Work task. Beneath this task are the entries; from the line with "left: 141px; width: 549px;" through the last one, transcribe every line exactly and nothing else, skipping pictures.

-- -- --

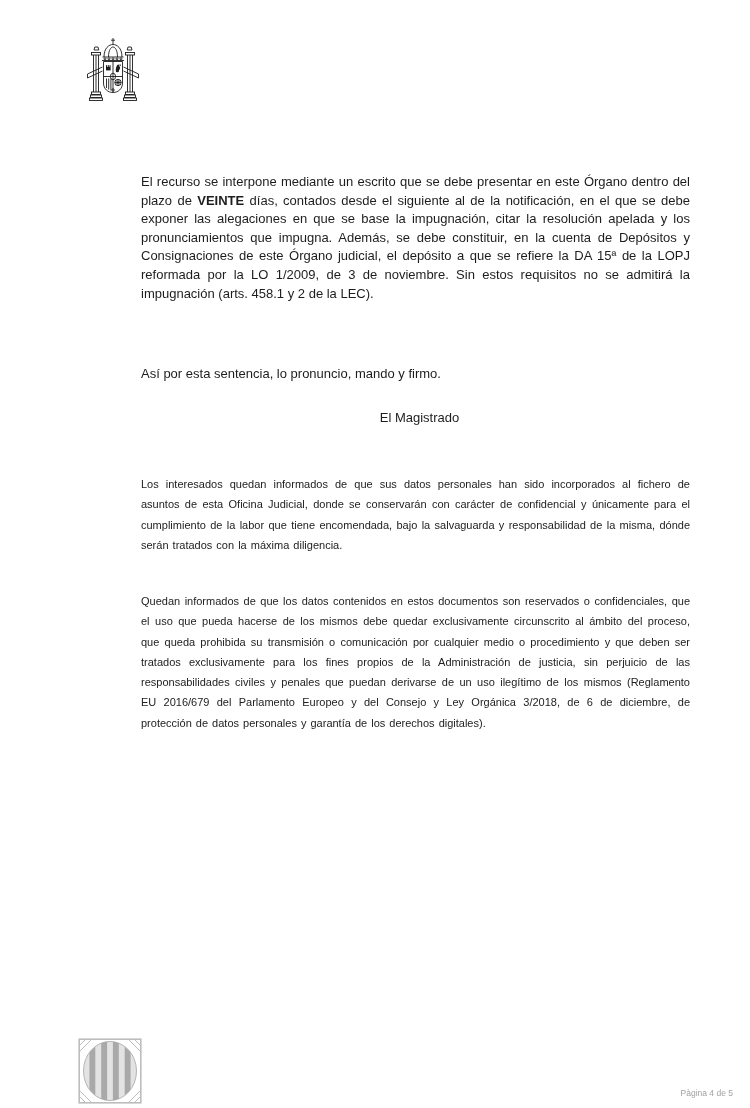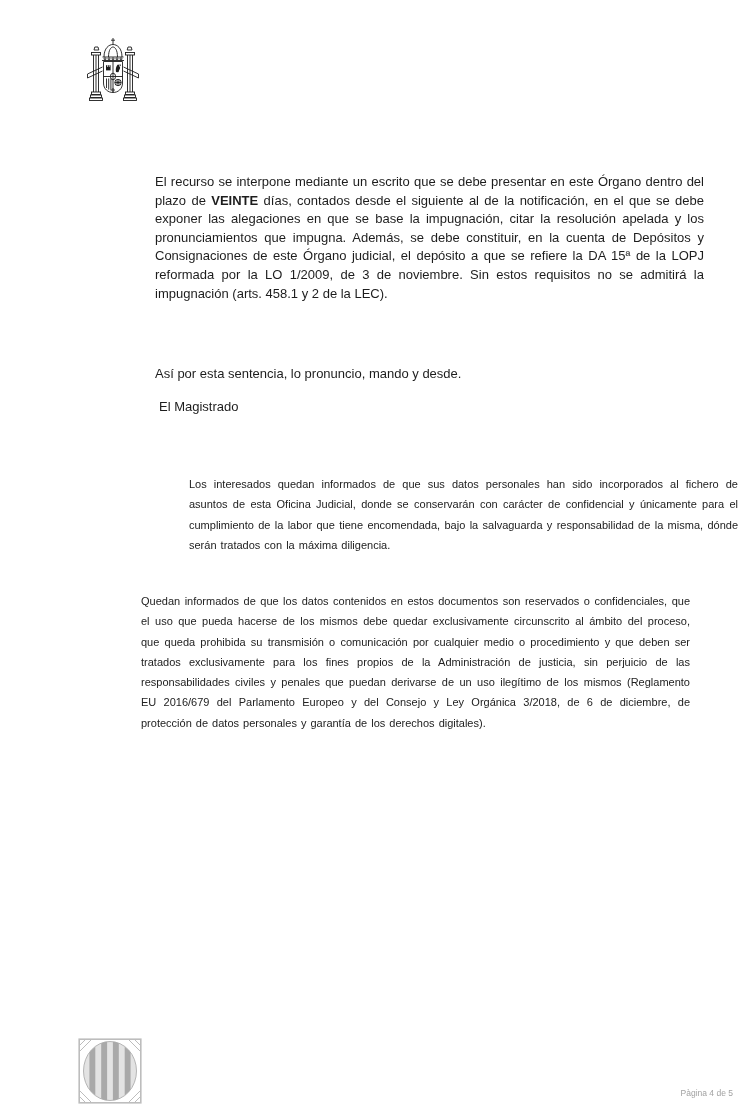--- a/index.html
+++ b/index.html
@@ -22,7 +22,6 @@
     font-size: 13px; line-height: 18.6px;
     text-align: justify;
     color: #1d1d1d;
-    margin-left: 14px;
   }
   .p-main   { top: 160px; }
   .p-main b { font-weight: bold; }

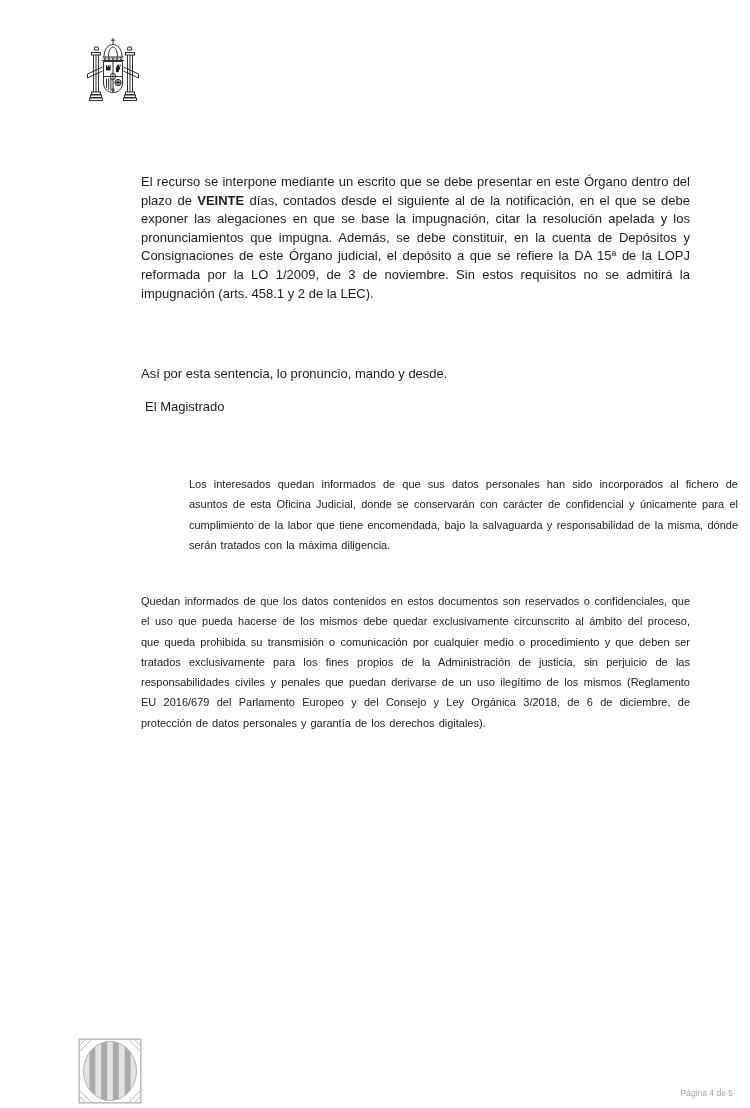--- a/index.html
+++ b/index.html
@@ -115,7 +115,7 @@
 
   <p class="body-text p-main"><span>El recurso se interpone mediante un escrito que se debe presentar en este Órgano dentro del plazo de </span><b>VEINTE</b><span> días, contados desde el siguiente al de la notificación, en el que se debe exponer las alegaciones en que se base la impugnación, citar la resolución apelada y los pronunciamientos que impugna. Además, se debe constituir, en la cuenta de Depósitos y Consignaciones de este Órgano judicial, el depósito a que se refiere la DA 15ª de la LOPJ reformada por la LO 1/2009, de 3 de noviembre. Sin estos requisitos no se admitirá la impugnación (arts. 458.1 y 2 de la LEC).</span></p>
 
-  <p class="body-text closing">Así por esta sentencia, lo pronuncio, mando y desde.</p>
+  <p class="body-text closing">Así por esta sentencia, lo pronuncio, mando y firmo.</p>
 
   <p class="body-text signature">El Magistrado</p>
 

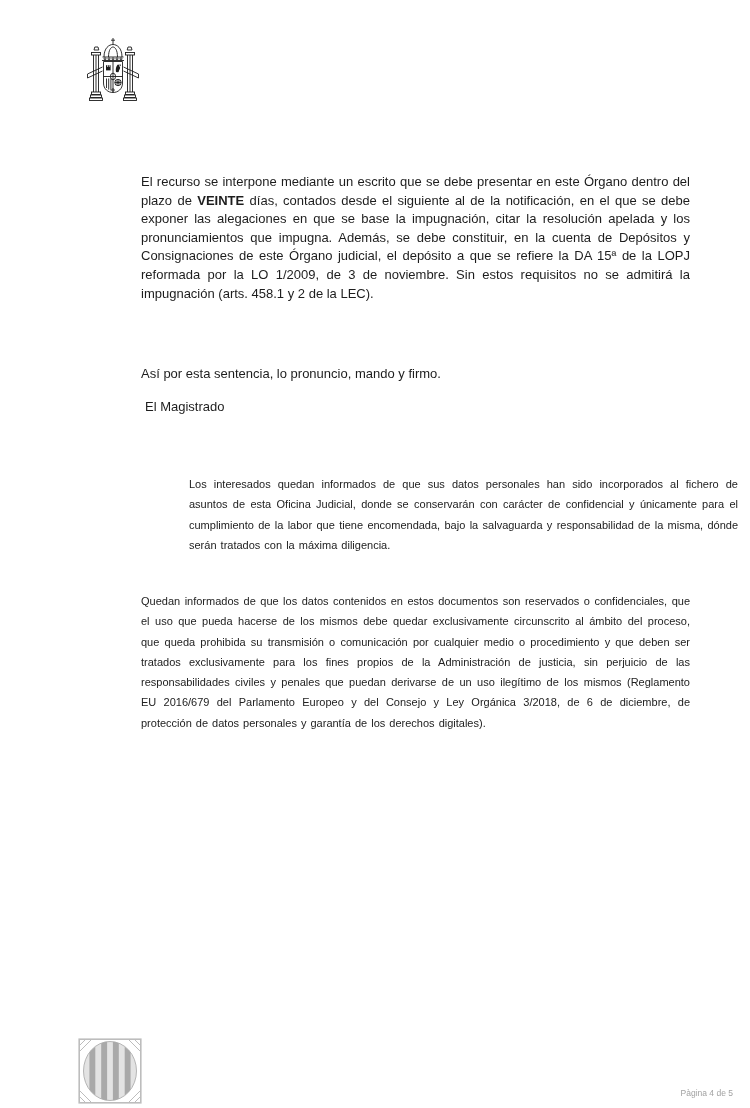--- a/index.html
+++ b/index.html
@@ -26,7 +26,7 @@
   .p-main   { top: 160px; }
   .p-main b { font-weight: bold; }
   .closing  { top: 352px; text-align: left; }
-  .signature{ top: 385px; left: 145px; text-align: left; }
+  .signature{ top: 396px; left: 145px; text-align: center; }
   .privacy {
     position: absolute;
     left: 141px; width: 549px;

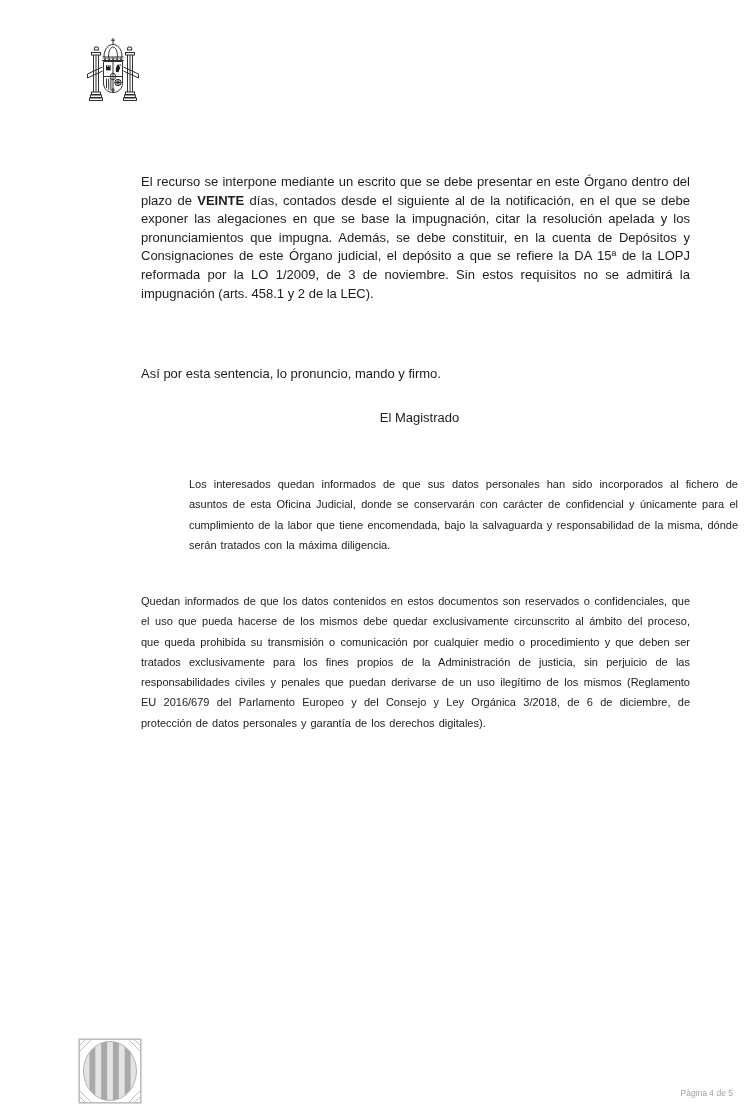--- a/index.html
+++ b/index.html
@@ -35,7 +35,7 @@
     color: #222222;
     word-spacing: 1px;
   }
-  .privacy-1 { top: 463px; margin-left: 48px; }
+  .privacy-1 { top: 463px; }
   .privacy-2 { top: 563px; margin-top: 28px; }
   .footer-emblem { position: absolute; left: 78px; top: 1038px; width: 64px; height: 66px; }
   .footer-label {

-- -- --

Finished exercise.
     left: 141px; width: 549px;

--- a/index.html
+++ b/index.html
@@ -35,7 +35,7 @@
     color: #222222;
     word-spacing: 1px;
   }
-  .privacy-1 { top: 463px; margin-left: 48px; }
+  .privacy-1 { top: 463px; }
   .privacy-2 { top: 563px; margin-top: 28px; }
   .footer-emblem { position: absolute; left: 78px; top: 1038px; width: 64px; height: 66px; }
   .footer-label {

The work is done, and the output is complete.